On Sun, 10 Nov 2002, Edward Diener wrote:
eddiel> OK, here are some questions regarding the property map library;
eddiel> 1) What is a property map ? Is it a template class, a class, a
eddiel> template function, a function ?

It is a "concept", as the term is used in the SGI STL docs:
It has to do with specifying the contract between generic algorithms
(function templates) and the user of such algorithms.

If you were looking for some useful concrete component to implement some
kind of mapping, then I'm afraid you will be disappointed in the property
map library.

eddiel> 2) What does the word "property" mean in the context of the name ?

Here by property we mean something that is associated with some object. I
know this is vague, but there just is not much to the property map

eddiel> 3) What is the difference between property map and std::map<> ?

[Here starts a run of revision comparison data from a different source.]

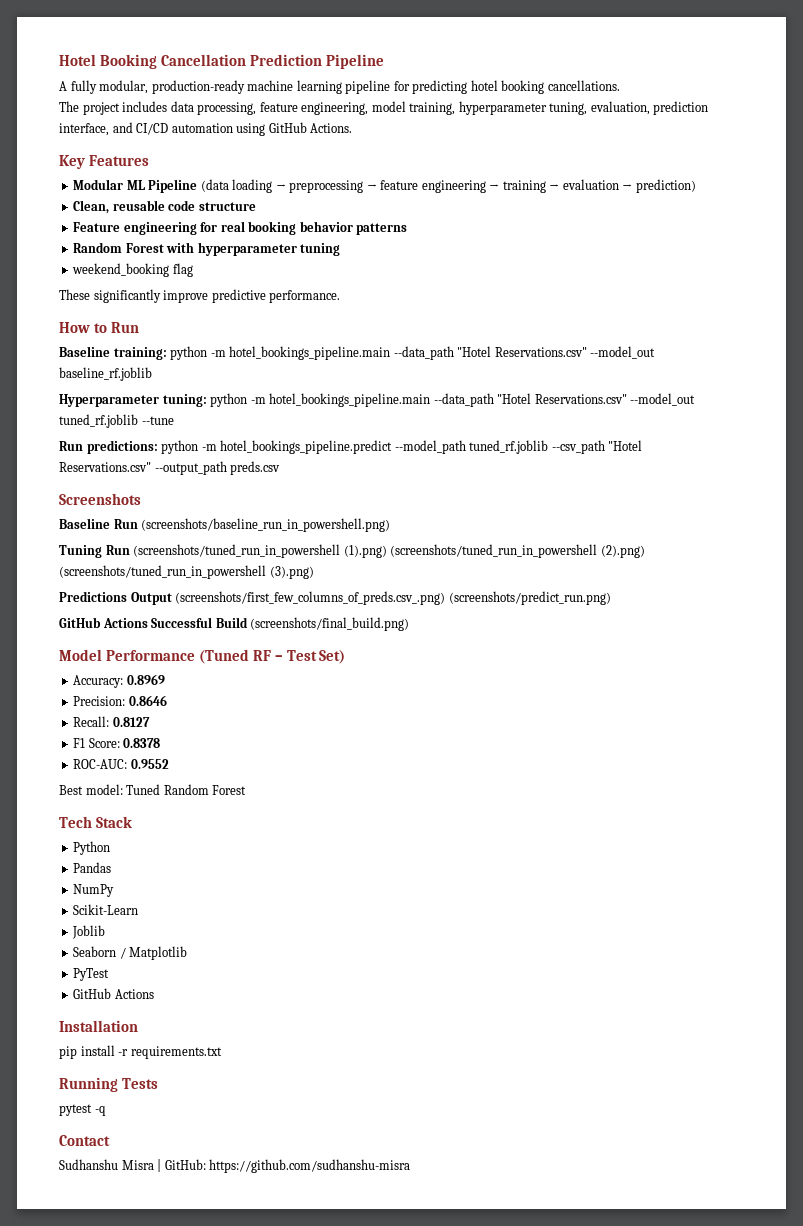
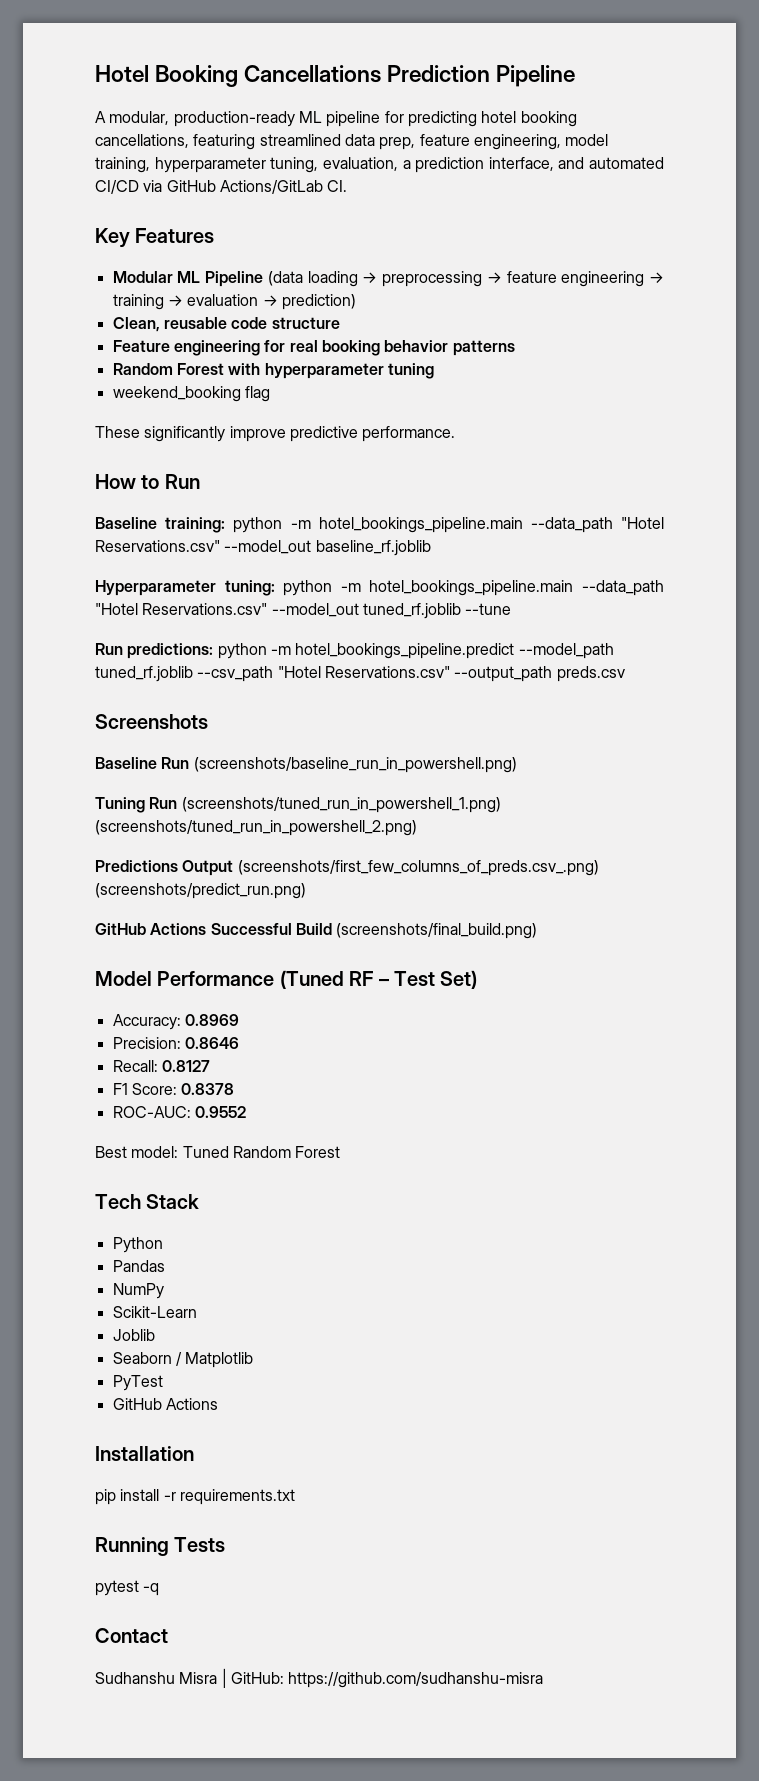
- Hotel Booking Cancellation Prediction Pipeline
+ Hotel Booking Cancellations Prediction Pipeline
- A fully modular, production-ready machine learning pipeline for predicting hotel booking cancellations.
- The project includes data processing, feature engineering, model training, hyperparameter tuning, evaluation, prediction interface, and CI/CD automation using GitHub Actions.
+ A modular, production-ready ML pipeline for predicting hotel booking cancellations, featuring streamlined data prep, feature engineering, model training, hyperparameter tuning, evaluation, a prediction interface, and automated CI/CD via GitHub Actions/GitLab CI.
- Tuning Run (screenshots/tuned_run_in_powershell (1).png) (screenshots/tuned_run_in_powershell (2).png) (screenshots/tuned_run_in_powershell (3).png)
+ Tuning Run (screenshots/tuned_run_in_powershell_1.png) (screenshots/tuned_run_in_powershell_2.png)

std::map<> is a class. property map is a concept (well, a collection
of concepts). You can use the boost::associative_property_map
adaptor to adapt std::map<> into a type that *models* property map.

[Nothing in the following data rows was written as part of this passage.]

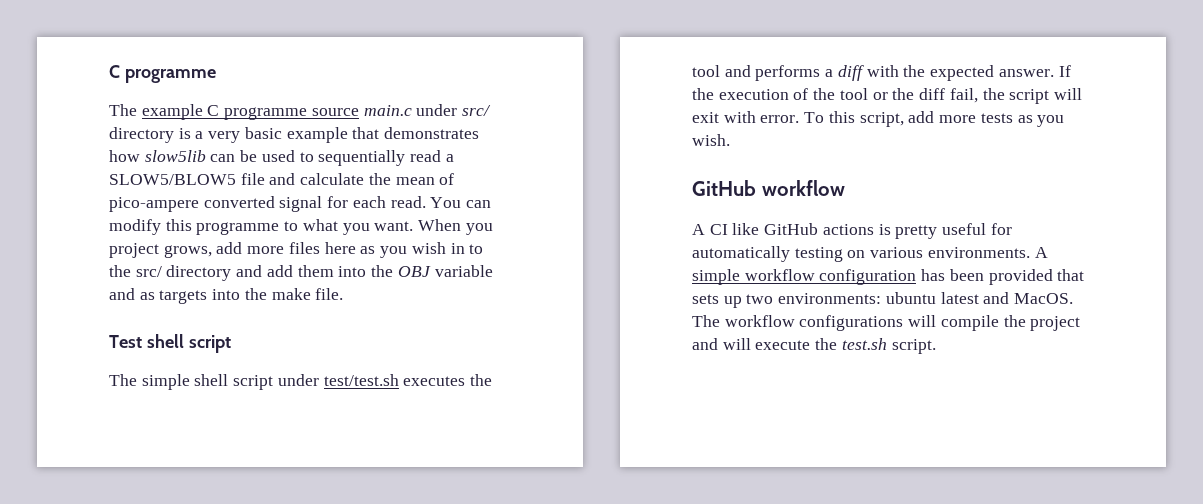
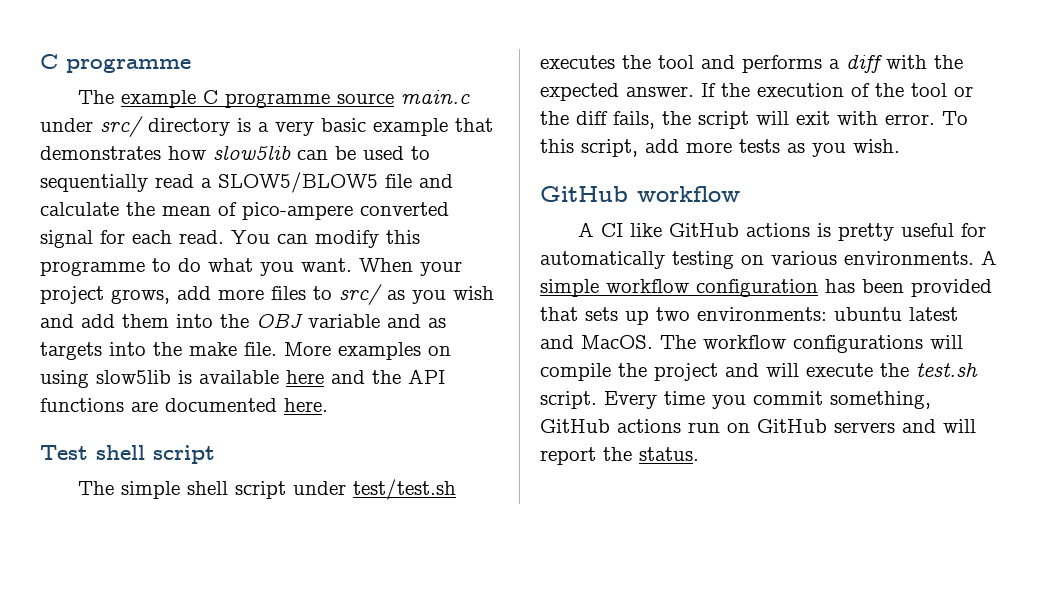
- You can modify this programme to what you want.
+ You can modify this programme to do what you want.
- When you project grows, add more files here as you wish in to the src/ directory and add them into the OBJ variable and as targets into the make file.
+ When your project grows, add more files to src/ as you wish and add them into the OBJ variable and as targets into the make file. More examples on using slow5lib is available here and the API functions are documented here.
- If the execution of the tool or the diff fail, the script will exit with error.
+ If the execution of the tool or the diff fails, the script will exit with error.
+ Every time you commit something, GitHub actions run on GitHub servers and will report the status.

eddiel> 4) How does one use a property map ?

You write function templates with template parameters that
have property map as their requirement.

eddiel> 5) How does one create a property map of one's own ?

Create a class and then define get(), put() and operator[]
function for the class.

eddiel> 6) What are the prototypes for the get(), put(), and operator[]
eddiel> functions, and are these really global functions as the doc
eddiel> suggests or are they functions in the boost namespace ?

They can live anywhere that argument dependent lookup can find them, which
means just about anywhere.

eddiel> 7) What do the various categories actually do for property maps ?

Like the iterator tags in the C++ std, they allow function templates to
dispatch to different code depending on the category of the property map.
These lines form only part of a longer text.